Version comparison data:
────────
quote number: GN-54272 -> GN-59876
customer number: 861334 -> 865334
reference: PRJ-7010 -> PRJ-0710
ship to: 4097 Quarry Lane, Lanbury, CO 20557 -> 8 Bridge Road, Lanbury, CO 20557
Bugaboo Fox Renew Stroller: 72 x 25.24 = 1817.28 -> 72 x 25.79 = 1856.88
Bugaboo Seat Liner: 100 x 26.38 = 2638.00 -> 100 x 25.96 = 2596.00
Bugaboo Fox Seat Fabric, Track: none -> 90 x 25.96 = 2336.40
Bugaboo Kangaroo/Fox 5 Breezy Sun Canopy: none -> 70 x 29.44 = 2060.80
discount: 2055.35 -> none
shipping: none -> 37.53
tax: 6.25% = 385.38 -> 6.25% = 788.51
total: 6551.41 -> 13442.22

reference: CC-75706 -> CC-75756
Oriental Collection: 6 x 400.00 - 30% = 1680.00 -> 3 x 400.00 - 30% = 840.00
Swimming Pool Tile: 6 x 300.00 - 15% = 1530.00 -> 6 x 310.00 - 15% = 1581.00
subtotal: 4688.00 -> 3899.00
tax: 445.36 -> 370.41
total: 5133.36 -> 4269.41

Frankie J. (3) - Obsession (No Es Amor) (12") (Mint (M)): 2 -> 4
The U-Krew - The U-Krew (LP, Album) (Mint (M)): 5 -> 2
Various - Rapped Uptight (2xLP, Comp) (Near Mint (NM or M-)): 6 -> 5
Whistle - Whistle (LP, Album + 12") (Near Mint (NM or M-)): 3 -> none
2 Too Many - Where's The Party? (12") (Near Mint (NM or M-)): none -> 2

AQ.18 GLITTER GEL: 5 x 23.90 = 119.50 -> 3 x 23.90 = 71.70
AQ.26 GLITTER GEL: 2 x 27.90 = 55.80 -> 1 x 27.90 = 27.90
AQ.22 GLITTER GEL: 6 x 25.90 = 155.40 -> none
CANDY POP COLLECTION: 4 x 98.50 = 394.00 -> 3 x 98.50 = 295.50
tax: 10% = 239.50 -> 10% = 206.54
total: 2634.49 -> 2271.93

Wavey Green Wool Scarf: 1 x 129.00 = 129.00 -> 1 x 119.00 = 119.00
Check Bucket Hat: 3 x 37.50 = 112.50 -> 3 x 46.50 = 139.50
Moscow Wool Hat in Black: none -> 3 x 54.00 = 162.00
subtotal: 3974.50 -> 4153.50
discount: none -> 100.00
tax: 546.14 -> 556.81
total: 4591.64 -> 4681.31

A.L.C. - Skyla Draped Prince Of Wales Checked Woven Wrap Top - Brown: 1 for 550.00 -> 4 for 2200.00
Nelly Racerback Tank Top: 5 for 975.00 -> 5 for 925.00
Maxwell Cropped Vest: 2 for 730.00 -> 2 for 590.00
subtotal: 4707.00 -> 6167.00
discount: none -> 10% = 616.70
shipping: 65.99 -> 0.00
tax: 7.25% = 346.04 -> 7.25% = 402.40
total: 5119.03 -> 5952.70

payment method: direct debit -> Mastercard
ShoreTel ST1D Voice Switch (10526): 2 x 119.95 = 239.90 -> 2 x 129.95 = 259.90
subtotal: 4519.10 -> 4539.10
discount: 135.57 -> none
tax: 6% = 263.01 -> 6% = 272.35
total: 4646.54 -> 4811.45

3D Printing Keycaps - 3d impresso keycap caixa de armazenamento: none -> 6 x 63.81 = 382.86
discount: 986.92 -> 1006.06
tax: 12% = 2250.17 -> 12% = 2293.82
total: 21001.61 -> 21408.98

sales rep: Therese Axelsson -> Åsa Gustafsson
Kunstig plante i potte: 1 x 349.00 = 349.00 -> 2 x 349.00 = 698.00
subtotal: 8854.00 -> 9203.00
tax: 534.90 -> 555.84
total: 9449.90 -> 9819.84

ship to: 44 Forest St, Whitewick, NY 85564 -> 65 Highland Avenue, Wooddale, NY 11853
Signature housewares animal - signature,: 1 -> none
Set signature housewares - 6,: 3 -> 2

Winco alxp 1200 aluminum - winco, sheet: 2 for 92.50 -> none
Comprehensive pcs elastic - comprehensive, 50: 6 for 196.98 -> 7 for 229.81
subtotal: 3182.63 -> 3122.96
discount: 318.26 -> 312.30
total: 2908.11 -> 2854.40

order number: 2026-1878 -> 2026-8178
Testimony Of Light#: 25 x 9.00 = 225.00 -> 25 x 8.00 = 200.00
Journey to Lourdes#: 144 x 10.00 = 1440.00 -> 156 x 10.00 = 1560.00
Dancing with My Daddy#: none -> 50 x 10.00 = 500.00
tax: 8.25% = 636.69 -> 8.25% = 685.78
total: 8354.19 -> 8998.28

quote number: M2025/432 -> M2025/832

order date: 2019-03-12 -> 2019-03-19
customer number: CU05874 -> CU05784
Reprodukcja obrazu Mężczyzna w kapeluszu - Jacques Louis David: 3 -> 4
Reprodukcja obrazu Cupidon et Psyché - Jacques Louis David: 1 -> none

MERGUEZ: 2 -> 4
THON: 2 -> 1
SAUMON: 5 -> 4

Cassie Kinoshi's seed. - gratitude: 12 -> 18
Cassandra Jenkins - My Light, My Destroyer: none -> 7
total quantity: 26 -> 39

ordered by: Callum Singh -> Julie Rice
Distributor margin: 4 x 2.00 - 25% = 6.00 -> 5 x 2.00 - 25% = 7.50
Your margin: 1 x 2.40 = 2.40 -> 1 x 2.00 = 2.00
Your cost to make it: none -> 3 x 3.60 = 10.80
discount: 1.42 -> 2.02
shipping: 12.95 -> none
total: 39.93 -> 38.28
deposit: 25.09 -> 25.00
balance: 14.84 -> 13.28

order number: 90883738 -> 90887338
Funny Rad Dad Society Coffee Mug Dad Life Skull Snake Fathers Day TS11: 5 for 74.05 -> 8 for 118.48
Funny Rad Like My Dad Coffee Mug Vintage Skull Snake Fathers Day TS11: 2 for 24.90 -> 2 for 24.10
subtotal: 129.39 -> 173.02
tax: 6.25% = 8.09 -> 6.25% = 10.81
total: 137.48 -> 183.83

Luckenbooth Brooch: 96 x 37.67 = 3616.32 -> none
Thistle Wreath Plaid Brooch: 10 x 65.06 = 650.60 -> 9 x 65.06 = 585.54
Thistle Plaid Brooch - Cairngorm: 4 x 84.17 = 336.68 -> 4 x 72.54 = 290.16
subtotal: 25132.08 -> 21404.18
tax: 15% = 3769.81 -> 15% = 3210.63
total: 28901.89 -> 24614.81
────────
Brief. Above are some records. Report the number of their lines that include "reference", and add nothing else.

Result of this task. 2